Они пошли к дону Кармело в обшарпанный кабачок, где томились на полках две дюжины пива, восемь жестянок молока, коробок пять сардин и мешочек соли.
– Вам чего? – спросил дон Кармело, огорчаясь, что придется вечер трудиться. Он твердо следовал наставлению святого Боромунда: «Если выпивка мешает работать – не работай».
– Снимите-ка дюжину бутылок, – приказал: Агапито Роблес.
– Все снимай, – уточнил Чакон.
Пили они до ночи.
– Как там у тебя дома? – спросил Скотокрад, когда стемнело.

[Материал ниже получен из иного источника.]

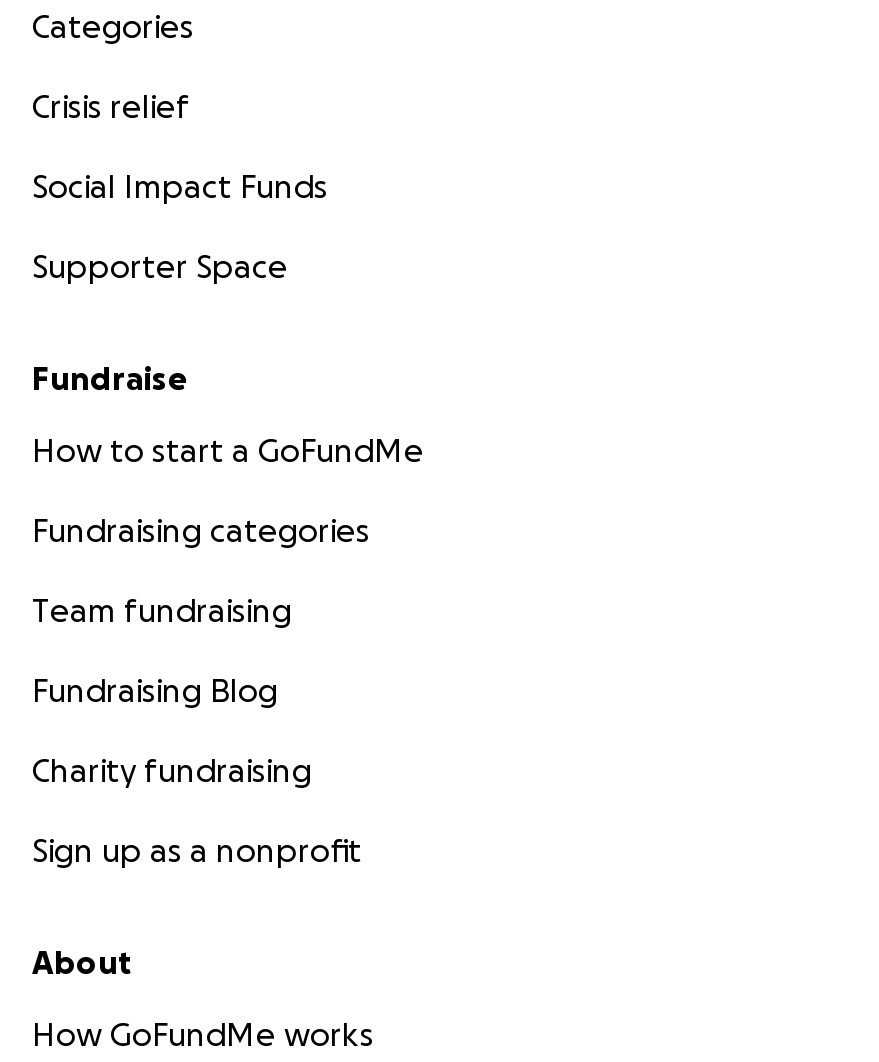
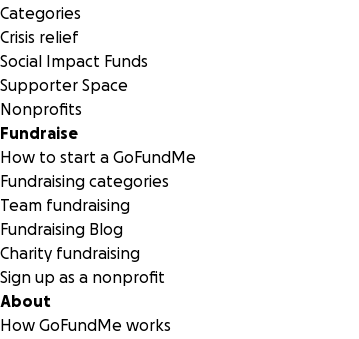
+ Nonprofits
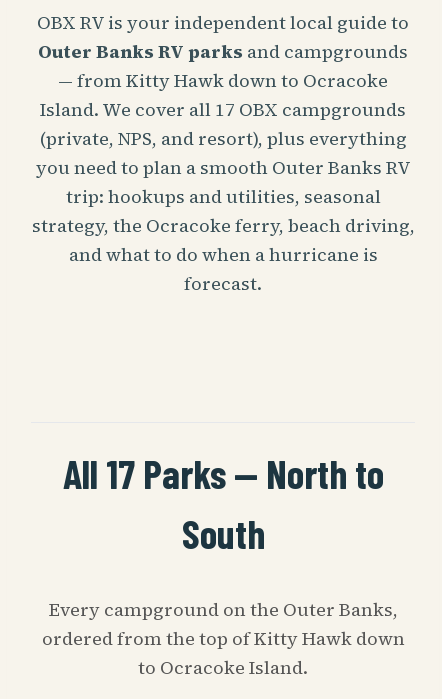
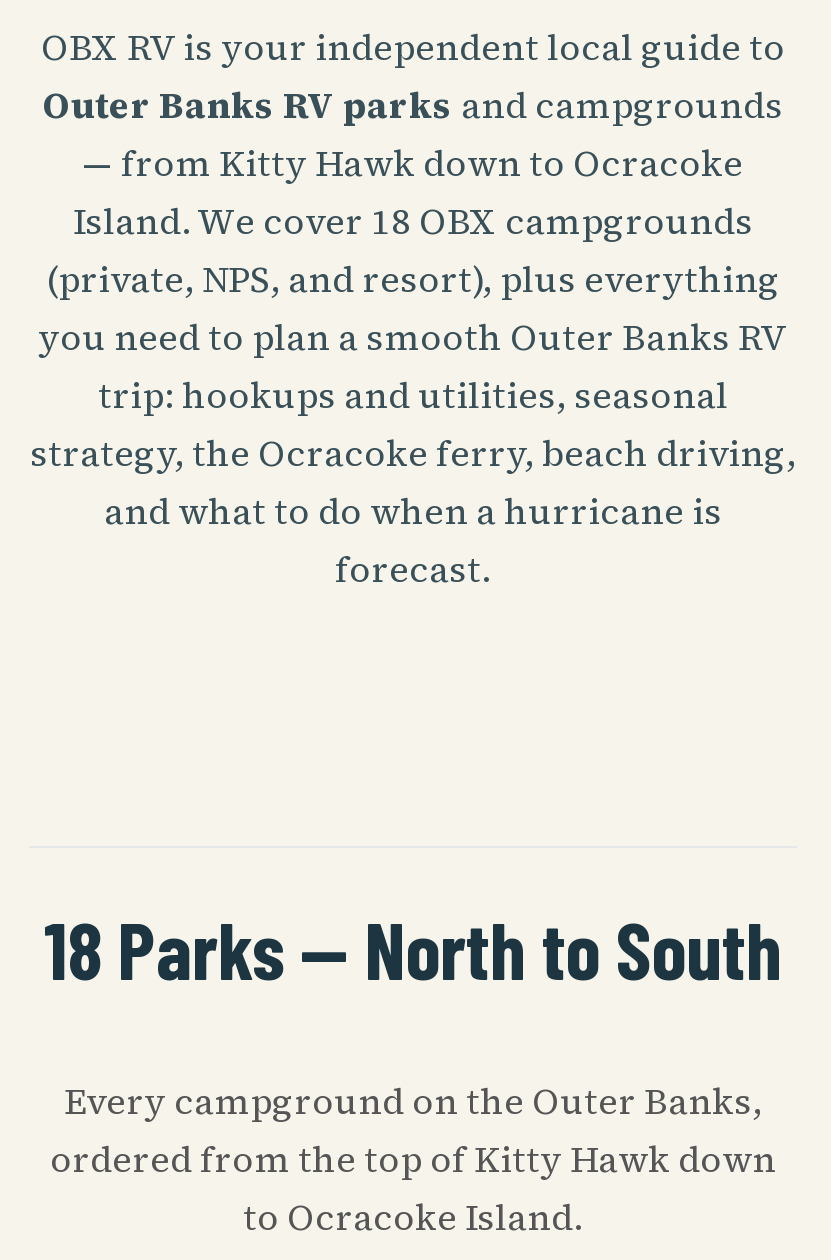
- Island. We cover all 17 OBX campgrounds
+ Island. We cover 18 OBX campgrounds

- All 17 Parks — North to
- South
+ 18 Parks — North to South
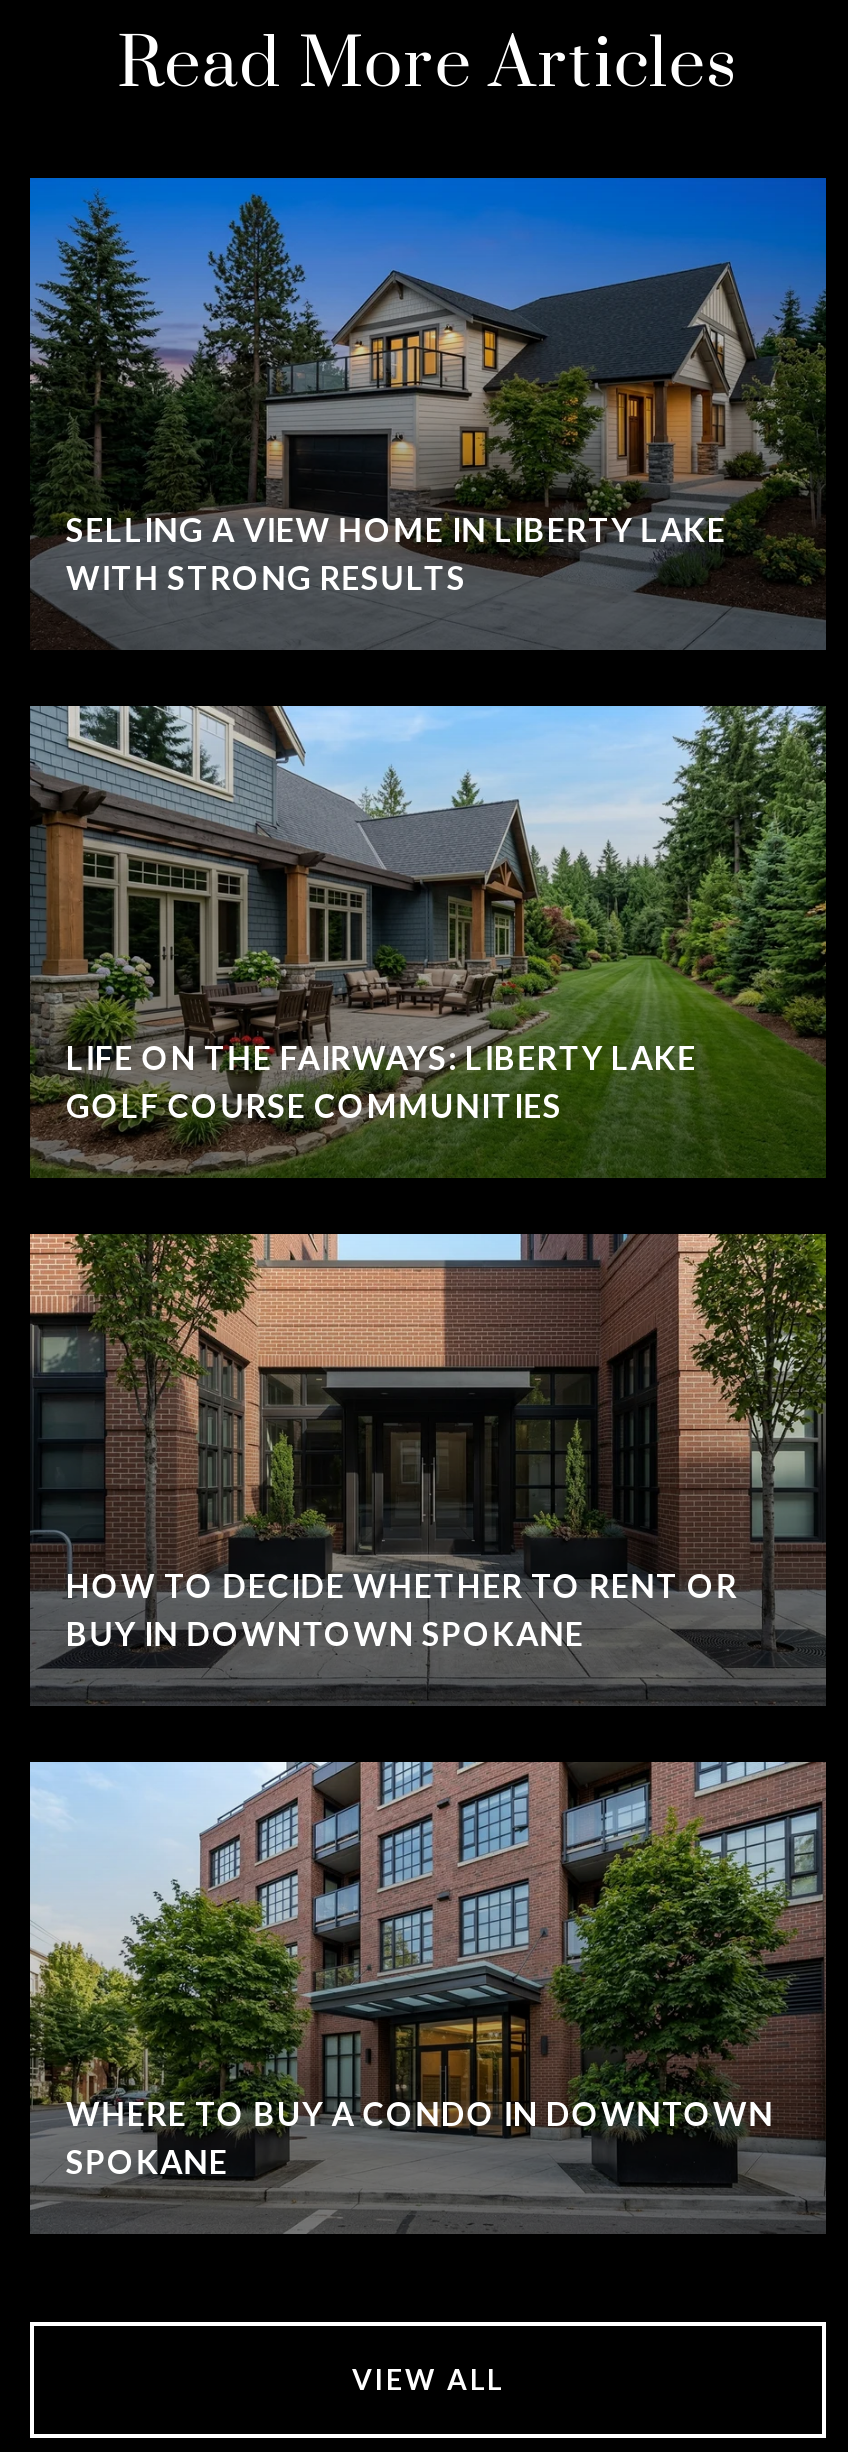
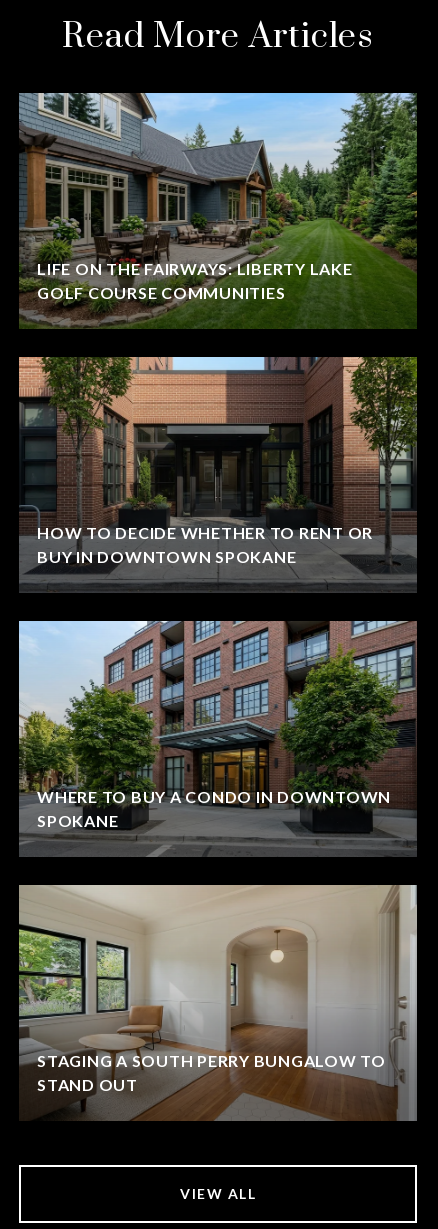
- [image]
- SELLING A VIEW HOME IN LIBERTY LAKE
- WITH STRONG RESULTS

moved up: [image] | LIFE ON THE FAIRWAYS: LIBERTY LAKE | GOLF COURSE COMMUNITIES | HOW TO DECIDE WHETHER TO RENT OR | BUY IN DOWNTOWN SPOKANE | WHERE TO BUY A CONDO IN DOWNTOWN | SPOKANE

+ [image]
+ STAGING A SOUTH PERRY BUNGALOW TO
+ STAND OUT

– А я дома не был, – сказал Чакон и снова повернулся к Роблесу: – Значит, ты теперь выборный.
– Если ты не против.
– Ну, ты-то не разъешься.
Все засмеялись. Прежние выборные, родичи и кумовья судьи, покрывали его делишки, и каждую неделю пеоны из Уараутамбо приносили им масло и сыр.
– Если ты не против… – повторил Роблес.
Чакон смерил его зорким глазом, который различал жабу среди камней.
– Мне одно нужно. Для того и пришел.
– И мне это нужно.
– Не подведешь?
– Есть люди трухлявые, а есть и железные, дон Эктор. – И взгляд Агапито сверкнул страхом и гневом.
Через тридцать дней Эктору Чакону приснилось, что он едет верхом по заснеженной тропе, почему-то заросшей цветами. Где-то звенит песня, слов не разобрать, но на одинокий, непокорный голос собираются люди, и вот уже десять, сто, двести, пятьсот, тысяча, четыре тысячи движутся по дороге, вторя неведомой песне. Месяц за месяцем ехали они, не зная ни усталости, ни жажды, и наконец вышли на дорогу, спустились, пересекли мост и запрудили главную площадь. Увидев такую толпу, жандармы разбежались, а люди хлынули всем скопом на голубые двери дома Монтенегро. Челядь тоже разбежалась в страхе, судья заметался по комнатам, а люди погнались за ним по лабиринту зал, заснеженных или поросших лесом, поймали, распевая песню, и вытащили на площадь. Было три часа ночи, но солнце сверкало, как бриллиант.